▸ **ABOUT THIS TASK**
Of all the lines below, return only those starting with the line holding "[45,240,133,252] // Vice" and going on through the line holding "[149,217,882,236] [113,242,234,260] [113,267,858,286]", exactly as written.

▸ **MATERIAL PROVIDED**
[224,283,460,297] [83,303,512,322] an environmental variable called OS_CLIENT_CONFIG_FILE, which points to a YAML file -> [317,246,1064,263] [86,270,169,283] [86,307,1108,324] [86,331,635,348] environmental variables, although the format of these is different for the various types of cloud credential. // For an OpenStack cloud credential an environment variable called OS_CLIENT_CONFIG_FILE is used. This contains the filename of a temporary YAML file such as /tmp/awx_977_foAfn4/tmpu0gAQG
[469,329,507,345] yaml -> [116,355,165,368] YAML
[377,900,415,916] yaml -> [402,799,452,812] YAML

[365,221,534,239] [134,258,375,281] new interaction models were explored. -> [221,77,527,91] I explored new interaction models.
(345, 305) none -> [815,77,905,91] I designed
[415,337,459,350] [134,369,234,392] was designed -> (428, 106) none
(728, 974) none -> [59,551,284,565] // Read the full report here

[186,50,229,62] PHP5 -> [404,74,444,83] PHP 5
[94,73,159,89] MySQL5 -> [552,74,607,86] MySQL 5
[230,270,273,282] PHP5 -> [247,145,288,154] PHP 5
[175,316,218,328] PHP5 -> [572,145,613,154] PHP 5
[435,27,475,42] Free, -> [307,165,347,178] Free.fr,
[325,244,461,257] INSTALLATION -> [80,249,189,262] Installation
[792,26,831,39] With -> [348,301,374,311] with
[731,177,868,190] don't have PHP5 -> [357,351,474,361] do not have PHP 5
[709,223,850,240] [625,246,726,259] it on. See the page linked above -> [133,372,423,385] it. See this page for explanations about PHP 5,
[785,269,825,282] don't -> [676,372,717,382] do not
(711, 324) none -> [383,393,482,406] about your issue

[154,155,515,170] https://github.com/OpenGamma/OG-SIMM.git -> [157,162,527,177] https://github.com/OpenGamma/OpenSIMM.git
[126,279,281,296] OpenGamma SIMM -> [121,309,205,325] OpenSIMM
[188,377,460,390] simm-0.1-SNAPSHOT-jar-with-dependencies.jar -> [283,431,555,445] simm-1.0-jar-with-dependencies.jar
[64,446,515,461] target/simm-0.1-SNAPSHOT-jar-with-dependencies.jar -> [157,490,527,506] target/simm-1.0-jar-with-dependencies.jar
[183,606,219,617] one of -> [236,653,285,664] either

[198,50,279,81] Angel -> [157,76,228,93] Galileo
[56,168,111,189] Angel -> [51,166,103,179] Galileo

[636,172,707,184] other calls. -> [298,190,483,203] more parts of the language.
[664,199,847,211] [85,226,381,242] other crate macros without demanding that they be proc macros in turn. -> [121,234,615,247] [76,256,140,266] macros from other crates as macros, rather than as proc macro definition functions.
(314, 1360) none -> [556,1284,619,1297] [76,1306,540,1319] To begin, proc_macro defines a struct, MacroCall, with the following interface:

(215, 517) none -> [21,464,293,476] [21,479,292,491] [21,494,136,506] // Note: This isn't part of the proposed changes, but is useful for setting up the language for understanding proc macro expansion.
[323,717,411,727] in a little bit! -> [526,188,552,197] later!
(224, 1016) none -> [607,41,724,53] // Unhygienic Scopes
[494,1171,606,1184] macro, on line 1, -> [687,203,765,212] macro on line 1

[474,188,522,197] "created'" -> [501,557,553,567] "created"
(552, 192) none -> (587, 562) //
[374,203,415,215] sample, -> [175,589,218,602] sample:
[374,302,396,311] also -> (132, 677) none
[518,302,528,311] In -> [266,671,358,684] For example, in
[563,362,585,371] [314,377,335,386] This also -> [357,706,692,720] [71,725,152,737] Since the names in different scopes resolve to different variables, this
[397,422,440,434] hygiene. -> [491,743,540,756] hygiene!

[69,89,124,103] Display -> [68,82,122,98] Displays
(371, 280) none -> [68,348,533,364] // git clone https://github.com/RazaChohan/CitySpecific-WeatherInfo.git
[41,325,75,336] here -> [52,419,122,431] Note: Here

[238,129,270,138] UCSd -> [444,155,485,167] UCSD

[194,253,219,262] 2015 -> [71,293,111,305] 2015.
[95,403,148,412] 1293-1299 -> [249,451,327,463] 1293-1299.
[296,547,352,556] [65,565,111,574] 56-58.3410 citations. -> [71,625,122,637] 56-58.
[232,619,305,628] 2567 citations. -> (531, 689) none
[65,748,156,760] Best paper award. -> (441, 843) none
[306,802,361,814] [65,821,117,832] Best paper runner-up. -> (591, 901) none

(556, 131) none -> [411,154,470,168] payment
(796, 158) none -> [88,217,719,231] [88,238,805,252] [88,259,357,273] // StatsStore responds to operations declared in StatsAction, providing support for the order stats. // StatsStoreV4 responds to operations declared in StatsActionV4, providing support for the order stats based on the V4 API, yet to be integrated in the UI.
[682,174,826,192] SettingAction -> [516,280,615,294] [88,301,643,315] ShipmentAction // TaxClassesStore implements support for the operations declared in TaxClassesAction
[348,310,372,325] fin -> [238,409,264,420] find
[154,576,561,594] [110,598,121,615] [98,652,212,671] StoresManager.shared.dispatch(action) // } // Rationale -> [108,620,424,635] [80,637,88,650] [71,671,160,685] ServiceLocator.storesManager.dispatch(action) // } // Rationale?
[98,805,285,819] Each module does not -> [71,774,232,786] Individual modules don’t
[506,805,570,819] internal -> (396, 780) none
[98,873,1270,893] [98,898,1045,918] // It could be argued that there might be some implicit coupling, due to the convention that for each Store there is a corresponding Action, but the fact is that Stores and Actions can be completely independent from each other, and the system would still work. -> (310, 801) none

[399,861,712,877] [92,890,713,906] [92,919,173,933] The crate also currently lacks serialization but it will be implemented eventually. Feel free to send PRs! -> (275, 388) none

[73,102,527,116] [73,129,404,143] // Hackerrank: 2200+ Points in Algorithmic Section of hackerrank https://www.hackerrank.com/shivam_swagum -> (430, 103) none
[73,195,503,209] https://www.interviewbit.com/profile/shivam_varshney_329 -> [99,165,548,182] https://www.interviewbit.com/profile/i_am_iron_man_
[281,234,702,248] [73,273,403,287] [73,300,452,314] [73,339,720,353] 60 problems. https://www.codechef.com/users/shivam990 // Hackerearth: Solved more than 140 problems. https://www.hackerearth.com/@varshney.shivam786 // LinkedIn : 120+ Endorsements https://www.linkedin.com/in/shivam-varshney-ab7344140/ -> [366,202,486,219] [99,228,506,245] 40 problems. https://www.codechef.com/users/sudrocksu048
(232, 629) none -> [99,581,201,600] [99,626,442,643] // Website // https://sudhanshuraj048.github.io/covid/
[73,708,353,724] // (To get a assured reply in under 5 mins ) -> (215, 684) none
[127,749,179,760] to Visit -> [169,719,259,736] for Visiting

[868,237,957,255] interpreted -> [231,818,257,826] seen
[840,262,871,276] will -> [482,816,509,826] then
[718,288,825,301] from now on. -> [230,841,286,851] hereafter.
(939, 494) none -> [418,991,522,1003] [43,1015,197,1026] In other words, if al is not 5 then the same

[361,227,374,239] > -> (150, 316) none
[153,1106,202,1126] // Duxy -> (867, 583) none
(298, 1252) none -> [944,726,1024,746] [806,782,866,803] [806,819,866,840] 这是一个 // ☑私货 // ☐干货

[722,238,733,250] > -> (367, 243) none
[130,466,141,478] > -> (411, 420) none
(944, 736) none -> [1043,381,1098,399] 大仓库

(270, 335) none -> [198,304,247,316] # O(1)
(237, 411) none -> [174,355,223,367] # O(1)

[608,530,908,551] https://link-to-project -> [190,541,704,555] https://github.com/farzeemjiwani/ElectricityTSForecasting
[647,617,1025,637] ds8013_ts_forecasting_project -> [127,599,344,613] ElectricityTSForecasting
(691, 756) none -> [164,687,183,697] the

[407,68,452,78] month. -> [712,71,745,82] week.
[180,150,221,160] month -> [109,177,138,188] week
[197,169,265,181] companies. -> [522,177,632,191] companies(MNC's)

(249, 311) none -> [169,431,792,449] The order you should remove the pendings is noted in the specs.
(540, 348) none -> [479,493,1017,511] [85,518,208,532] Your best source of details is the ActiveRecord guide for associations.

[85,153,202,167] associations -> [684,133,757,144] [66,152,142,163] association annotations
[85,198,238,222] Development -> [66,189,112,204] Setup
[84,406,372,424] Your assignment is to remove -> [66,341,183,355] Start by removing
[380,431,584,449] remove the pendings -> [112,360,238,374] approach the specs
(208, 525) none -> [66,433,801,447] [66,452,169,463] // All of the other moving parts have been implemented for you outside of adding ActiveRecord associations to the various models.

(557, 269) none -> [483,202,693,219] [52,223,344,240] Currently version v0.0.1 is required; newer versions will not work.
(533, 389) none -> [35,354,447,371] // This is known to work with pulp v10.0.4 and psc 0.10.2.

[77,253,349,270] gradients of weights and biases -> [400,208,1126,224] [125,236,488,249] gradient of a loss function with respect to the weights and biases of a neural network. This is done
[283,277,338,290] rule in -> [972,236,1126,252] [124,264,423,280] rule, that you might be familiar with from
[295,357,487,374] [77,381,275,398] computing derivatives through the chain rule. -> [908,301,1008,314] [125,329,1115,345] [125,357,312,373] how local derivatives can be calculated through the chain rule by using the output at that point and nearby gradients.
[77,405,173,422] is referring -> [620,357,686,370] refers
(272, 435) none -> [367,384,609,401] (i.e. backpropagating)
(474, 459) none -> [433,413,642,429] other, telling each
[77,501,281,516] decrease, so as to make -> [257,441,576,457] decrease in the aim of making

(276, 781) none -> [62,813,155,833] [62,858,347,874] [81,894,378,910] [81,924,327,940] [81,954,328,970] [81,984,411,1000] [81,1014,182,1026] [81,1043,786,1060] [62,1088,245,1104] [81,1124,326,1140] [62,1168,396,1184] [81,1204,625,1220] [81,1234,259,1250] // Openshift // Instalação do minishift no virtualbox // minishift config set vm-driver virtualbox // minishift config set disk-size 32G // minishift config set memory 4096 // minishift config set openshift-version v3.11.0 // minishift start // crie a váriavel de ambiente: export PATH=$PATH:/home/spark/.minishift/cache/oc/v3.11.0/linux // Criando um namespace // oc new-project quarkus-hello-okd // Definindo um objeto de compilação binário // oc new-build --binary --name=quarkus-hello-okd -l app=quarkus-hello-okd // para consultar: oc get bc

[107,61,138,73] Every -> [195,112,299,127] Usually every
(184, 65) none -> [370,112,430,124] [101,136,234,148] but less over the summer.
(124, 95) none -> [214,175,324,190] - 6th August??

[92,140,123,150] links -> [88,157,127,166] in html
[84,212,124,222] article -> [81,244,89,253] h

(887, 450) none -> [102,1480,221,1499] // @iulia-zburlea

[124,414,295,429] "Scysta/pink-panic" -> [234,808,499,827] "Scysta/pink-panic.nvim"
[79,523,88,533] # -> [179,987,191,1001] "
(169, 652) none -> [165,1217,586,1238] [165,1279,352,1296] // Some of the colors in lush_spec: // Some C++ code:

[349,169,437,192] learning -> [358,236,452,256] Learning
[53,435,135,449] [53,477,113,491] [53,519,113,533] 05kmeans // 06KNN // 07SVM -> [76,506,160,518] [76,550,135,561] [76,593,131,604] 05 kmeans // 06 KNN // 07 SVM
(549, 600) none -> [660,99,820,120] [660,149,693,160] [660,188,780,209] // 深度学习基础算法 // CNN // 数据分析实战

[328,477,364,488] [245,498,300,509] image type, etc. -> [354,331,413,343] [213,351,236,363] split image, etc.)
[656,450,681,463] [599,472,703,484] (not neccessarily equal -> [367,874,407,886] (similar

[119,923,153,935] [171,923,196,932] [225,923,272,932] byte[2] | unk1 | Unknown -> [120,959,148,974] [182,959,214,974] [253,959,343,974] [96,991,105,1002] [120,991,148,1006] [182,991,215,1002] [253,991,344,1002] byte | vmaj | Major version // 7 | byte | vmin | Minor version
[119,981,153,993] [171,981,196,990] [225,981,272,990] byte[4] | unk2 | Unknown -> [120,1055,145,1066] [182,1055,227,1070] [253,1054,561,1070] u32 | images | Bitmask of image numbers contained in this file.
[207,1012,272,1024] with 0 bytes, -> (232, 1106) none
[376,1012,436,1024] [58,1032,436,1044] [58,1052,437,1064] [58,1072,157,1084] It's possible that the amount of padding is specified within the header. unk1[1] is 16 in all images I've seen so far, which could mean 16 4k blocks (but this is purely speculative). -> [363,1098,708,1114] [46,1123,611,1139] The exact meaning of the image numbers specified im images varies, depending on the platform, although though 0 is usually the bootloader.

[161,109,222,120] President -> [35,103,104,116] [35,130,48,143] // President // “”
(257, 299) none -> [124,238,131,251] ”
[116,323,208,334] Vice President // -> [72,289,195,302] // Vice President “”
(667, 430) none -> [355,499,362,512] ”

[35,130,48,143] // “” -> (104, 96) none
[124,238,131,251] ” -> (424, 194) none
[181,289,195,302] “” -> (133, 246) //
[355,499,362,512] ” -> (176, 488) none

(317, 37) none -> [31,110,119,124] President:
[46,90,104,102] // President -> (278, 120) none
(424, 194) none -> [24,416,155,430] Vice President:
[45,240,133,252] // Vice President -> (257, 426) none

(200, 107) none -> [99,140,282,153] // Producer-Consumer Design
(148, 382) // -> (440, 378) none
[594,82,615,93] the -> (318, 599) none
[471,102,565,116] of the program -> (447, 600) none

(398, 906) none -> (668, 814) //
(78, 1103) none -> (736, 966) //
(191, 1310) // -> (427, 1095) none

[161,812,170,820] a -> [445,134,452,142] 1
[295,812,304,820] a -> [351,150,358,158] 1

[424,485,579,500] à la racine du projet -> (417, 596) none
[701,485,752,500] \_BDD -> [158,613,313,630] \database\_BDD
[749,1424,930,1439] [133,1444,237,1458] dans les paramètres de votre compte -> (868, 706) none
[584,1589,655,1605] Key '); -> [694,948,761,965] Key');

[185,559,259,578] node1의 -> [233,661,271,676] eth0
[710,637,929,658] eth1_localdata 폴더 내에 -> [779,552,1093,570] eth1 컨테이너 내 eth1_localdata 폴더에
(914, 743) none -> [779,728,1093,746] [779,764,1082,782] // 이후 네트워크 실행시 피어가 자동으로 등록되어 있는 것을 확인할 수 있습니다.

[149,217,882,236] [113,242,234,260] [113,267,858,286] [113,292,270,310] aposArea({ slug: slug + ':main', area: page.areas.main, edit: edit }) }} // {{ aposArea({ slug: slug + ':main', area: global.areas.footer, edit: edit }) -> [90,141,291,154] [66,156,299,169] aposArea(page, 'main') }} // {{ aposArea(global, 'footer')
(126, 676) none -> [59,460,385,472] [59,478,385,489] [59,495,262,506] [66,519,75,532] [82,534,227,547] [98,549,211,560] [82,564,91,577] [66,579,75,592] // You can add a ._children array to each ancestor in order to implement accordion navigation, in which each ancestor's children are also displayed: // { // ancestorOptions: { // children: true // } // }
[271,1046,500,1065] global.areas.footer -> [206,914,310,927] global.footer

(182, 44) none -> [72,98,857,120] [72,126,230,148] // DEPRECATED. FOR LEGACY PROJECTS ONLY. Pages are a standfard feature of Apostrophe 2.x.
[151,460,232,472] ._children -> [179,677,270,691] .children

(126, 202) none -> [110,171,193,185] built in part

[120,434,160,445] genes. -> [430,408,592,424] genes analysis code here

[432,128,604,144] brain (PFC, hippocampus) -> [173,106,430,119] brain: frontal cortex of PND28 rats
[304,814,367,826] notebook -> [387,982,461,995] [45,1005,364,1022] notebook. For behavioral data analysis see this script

▸ **EXERCISE SOLUTION**
[45,240,133,252] // Vice President -> (257, 426) none

(200, 107) none -> [99,140,282,153] // Producer-Consumer Design
(148, 382) // -> (440, 378) none
[594,82,615,93] the -> (318, 599) none
[471,102,565,116] of the program -> (447, 600) none

(398, 906) none -> (668, 814) //
(78, 1103) none -> (736, 966) //
(191, 1310) // -> (427, 1095) none

[161,812,170,820] a -> [445,134,452,142] 1
[295,812,304,820] a -> [351,150,358,158] 1

[424,485,579,500] à la racine du projet -> (417, 596) none
[701,485,752,500] \_BDD -> [158,613,313,630] \database\_BDD
[749,1424,930,1439] [133,1444,237,1458] dans les paramètres de votre compte -> (868, 706) none
[584,1589,655,1605] Key '); -> [694,948,761,965] Key');

[185,559,259,578] node1의 -> [233,661,271,676] eth0
[710,637,929,658] eth1_localdata 폴더 내에 -> [779,552,1093,570] eth1 컨테이너 내 eth1_localdata 폴더에
(914, 743) none -> [779,728,1093,746] [779,764,1082,782] // 이후 네트워크 실행시 피어가 자동으로 등록되어 있는 것을 확인할 수 있습니다.

[149,217,882,236] [113,242,234,260] [113,267,858,286] [113,292,270,310] aposArea({ slug: slug + ':main', area: page.areas.main, edit: edit }) }} // {{ aposArea({ slug: slug + ':main', area: global.areas.footer, edit: edit }) -> [90,141,291,154] [66,156,299,169] aposArea(page, 'main') }} // {{ aposArea(global, 'footer')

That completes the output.